LEADERS of Christian denominations in Zimbabwe, criticised in the past for their silence over lack of democracy as well as human rights violations in the country, this week blasted government fo
r its abuse of power.
The group of 109 church leaders released an unequivocal statement on the outcome of a conference it held this month in Kadoma. Representatives from the South African ecumenical community also attended the conference.
The report on the state of the nation identifies the various ways by which the Zanu PF government, referred to in the report as the “present regime”, like the colonial regime led by Ian Smith has subverted the rule of law as well as eroded fundamental tenets of human rights.
“We are aware that Zimbabwe is locked in a crisis of governance, that is characterised by the undermining of the rule of law,” the report says.
“There is also the use of political violence as a tool of intimidation, coercion and suppression of any form of opposition and the selective application of the law.”
The church leaders noted that the government has put in place draconian laws in order to violently maintain its hegemony and deny the opposition the chance to fight for political space in a working democracy.
“The conference is also concerned that draconian pieces of law, such as the Public Order and Security Act (Posa), Access to Information and Protection of Privacy Act (Aippa), the Broadcasting Act, and the Citizenship Act are stifling fundamental freedoms and liberties of Zimbabwe’s citizens.”
The church leaders, in light of the suppression of the people brought about by these obnoxious pieces of legislation, called for their repeal, “with immediate effect”.
The report squarely lays the blame for the culture of violence prevailing in the country on the government.
“We are aware that the culture of violence that began during the colonial era, which has been taken to higher levels with impunity by the present regime, continues to escalate unabated,” the clergymen said.

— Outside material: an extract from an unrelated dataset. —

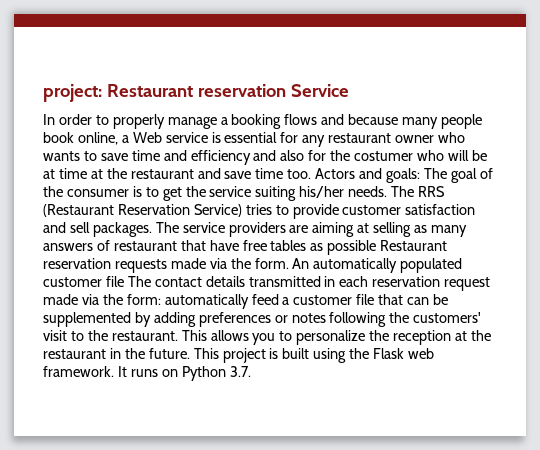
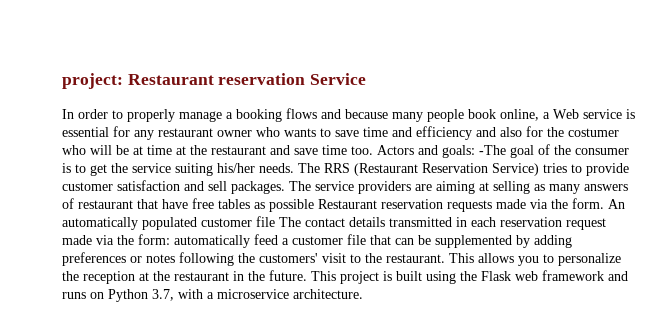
[423,168,447,179] The -> [479,145,506,155] -The
[43,366,127,377] framework. It -> [542,270,628,281] framework and
[229,366,251,377] 3.7. -> [152,289,363,301] 3.7, with a microservice architecture.

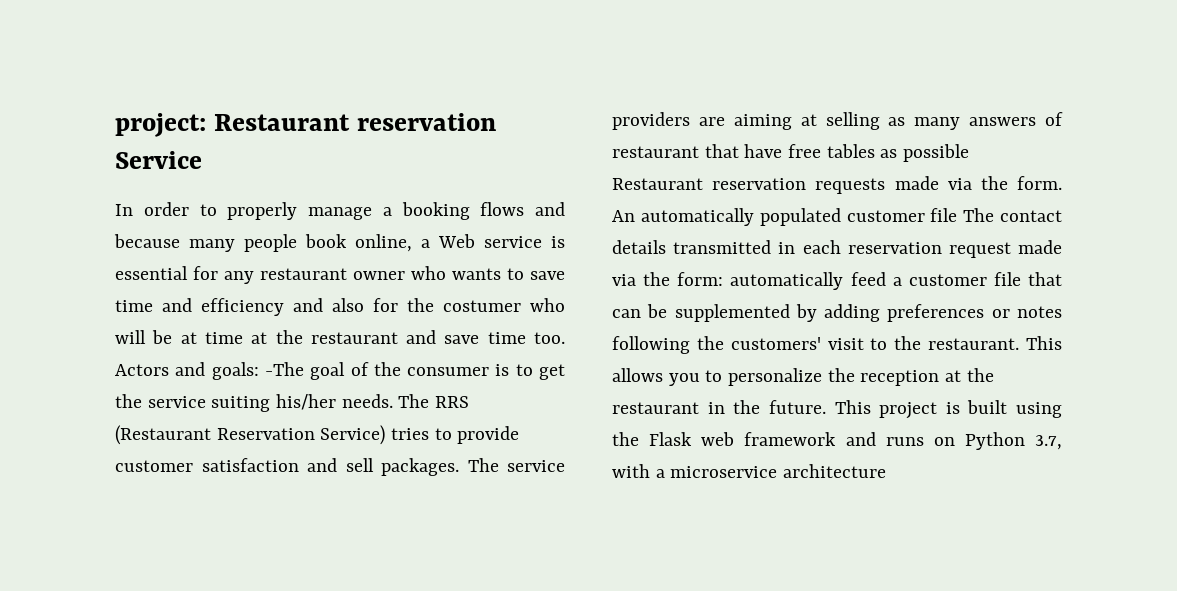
[293,289,363,299] architecture. -> [783,464,887,478] architecture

They further noted that the ruling party had been abusing the national youth training system, the products of which, in collaboration with war veterans, are responsible for the perpetration of violence.
“The conference is deeply disturbed by the indoctrination and abuse of young people in the so-called national youth service centres whose graduates are used as youth militia, who alongside the war veterans commit serious human rights abuses and violence for party political ends.”
They also deplored the militarisation of key institutions such as the Grain Marketing Board and the Electoral Supervisory Commission.
The church leaders also condemned the chaotic and often violent land reform programme, abruptly embarked at by President Mugabe in 2000.
“We acknowledge the historical imbalances in respect to land distribution. However, we do not approve of the irresponsible, inhuman, partisan and non-transparent methods of addressing the problem.”
The report recommends that the land reform programme should be revisited and a thorough audit carried out to address the chaos.
They also blamed the government for creating and exacerbating the economic free fall in which Zimbabwe has been sinking over the past three years.
“The most affected victims are the poorest of the country while the rich get richer,” the church leaders observed.